Directions: Should the listing contain images, exclude them; give the rest again exactly.

Source records:
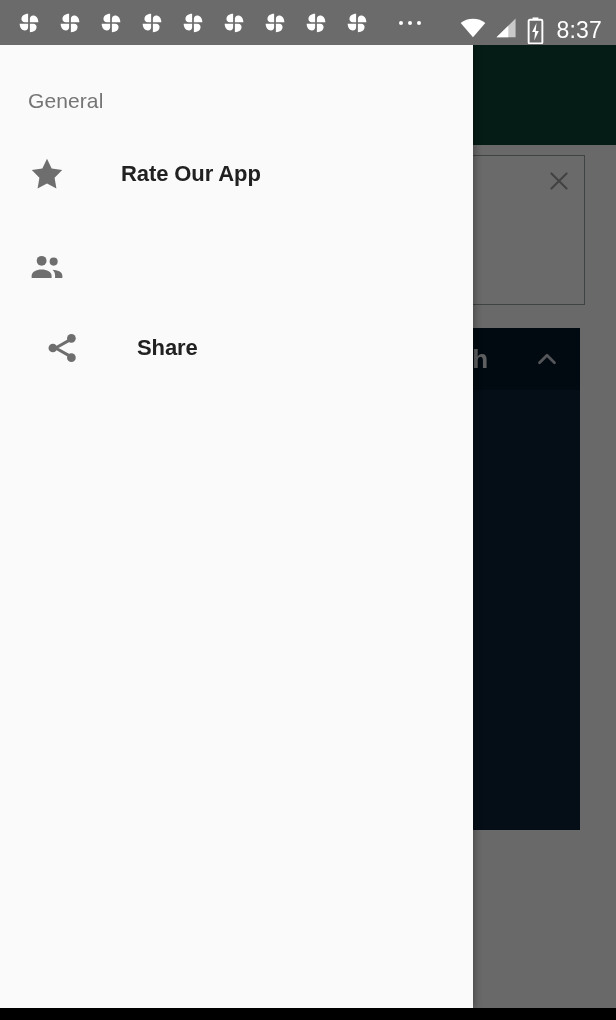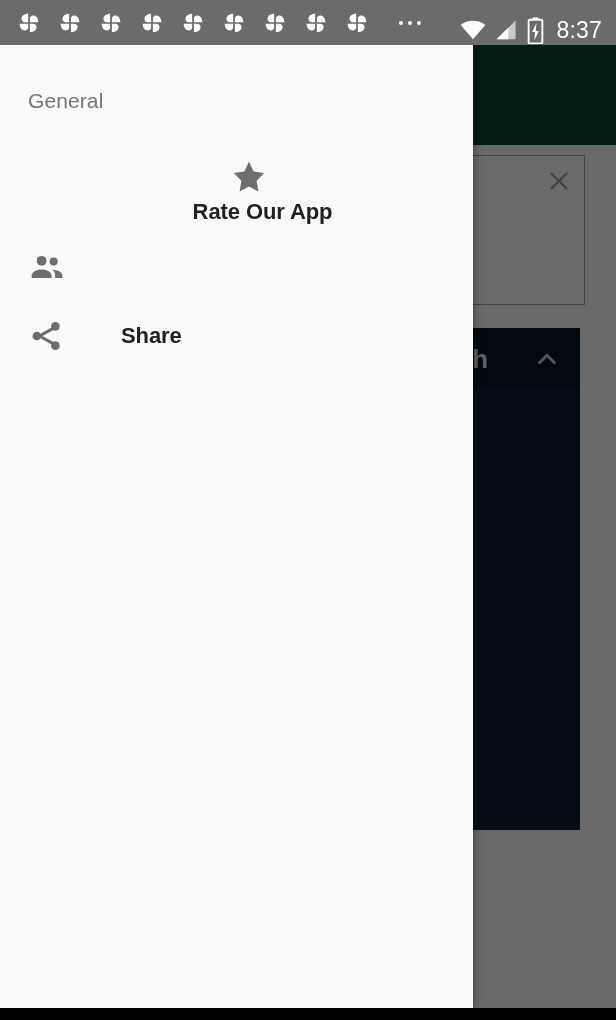--- a/index.html
+++ b/index.html
@@ -196,7 +196,7 @@
   #status-right {
     margin-left: auto;
     display: flex;
-    align-items: center;
+    align-items: flex-start;
     margin-right: 14px;
     margin-top: 15px;
   }

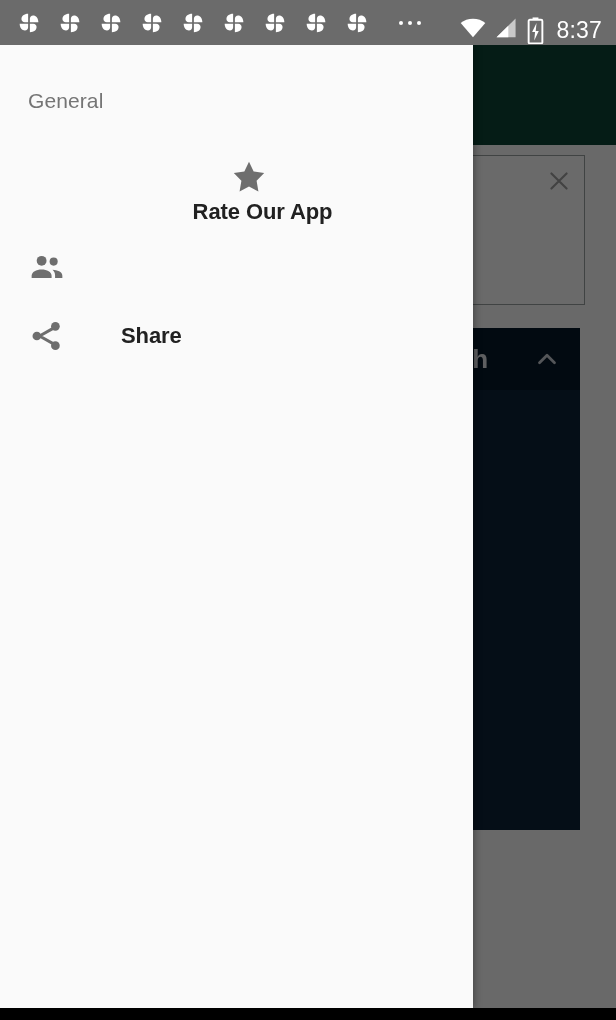--- a/index.html
+++ b/index.html
@@ -151,7 +151,7 @@
     letter-spacing: -0.1px;
     white-space: nowrap;
   }
-  #drawer-item-0 { top: 110px; flex-direction: column; }
+  #drawer-item-0 { top: 98px; }
   #drawer-item-1 { top: 191px; }
   #drawer-item-2 { top: 260px; }
 

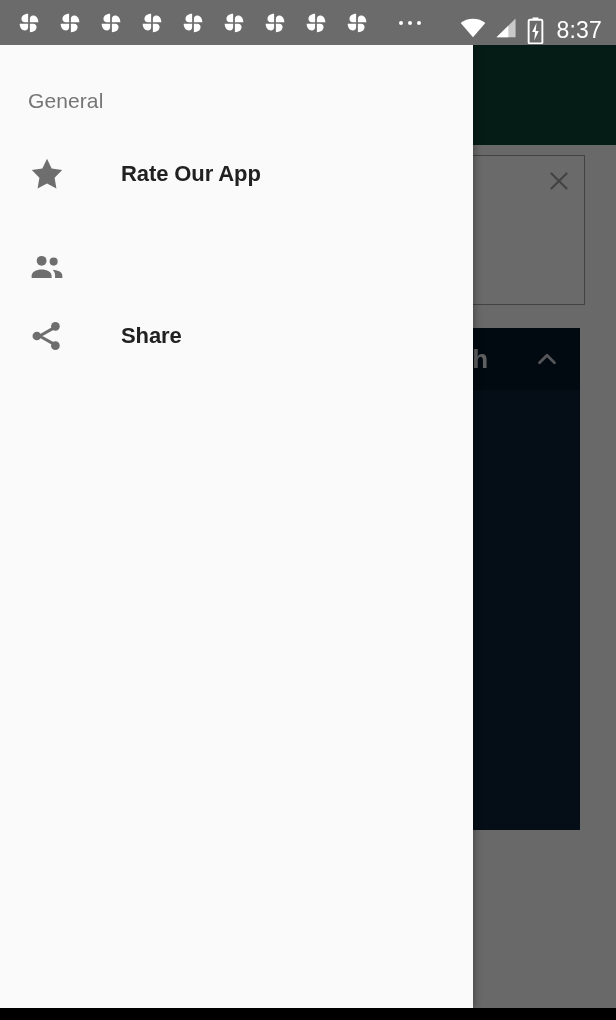--- a/index.html
+++ b/index.html
@@ -153,7 +153,7 @@
   }
   #drawer-item-0 { top: 98px; }
   #drawer-item-1 { top: 191px; }
-  #drawer-item-2 { top: 260px; }
+  #drawer-item-2 { top: 272px; margin-left: 16px; }
 
   
   #status-bar {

Worked solution:
--- a/index.html
+++ b/index.html
@@ -196,7 +196,7 @@
   #status-right {
     margin-left: auto;
     display: flex;
-    align-items: center;
+    align-items: flex-start;
     margin-right: 14px;
     margin-top: 15px;
   }

--- a/index.html
+++ b/index.html
@@ -151,7 +151,7 @@
     letter-spacing: -0.1px;
     white-space: nowrap;
   }
-  #drawer-item-0 { top: 110px; flex-direction: column; }
+  #drawer-item-0 { top: 98px; }
   #drawer-item-1 { top: 191px; }
   #drawer-item-2 { top: 260px; }
 

--- a/index.html
+++ b/index.html
@@ -153,7 +153,7 @@
   }
   #drawer-item-0 { top: 98px; }
   #drawer-item-1 { top: 191px; }
-  #drawer-item-2 { top: 260px; }
+  #drawer-item-2 { top: 272px; margin-left: 16px; }
 
   
   #status-bar {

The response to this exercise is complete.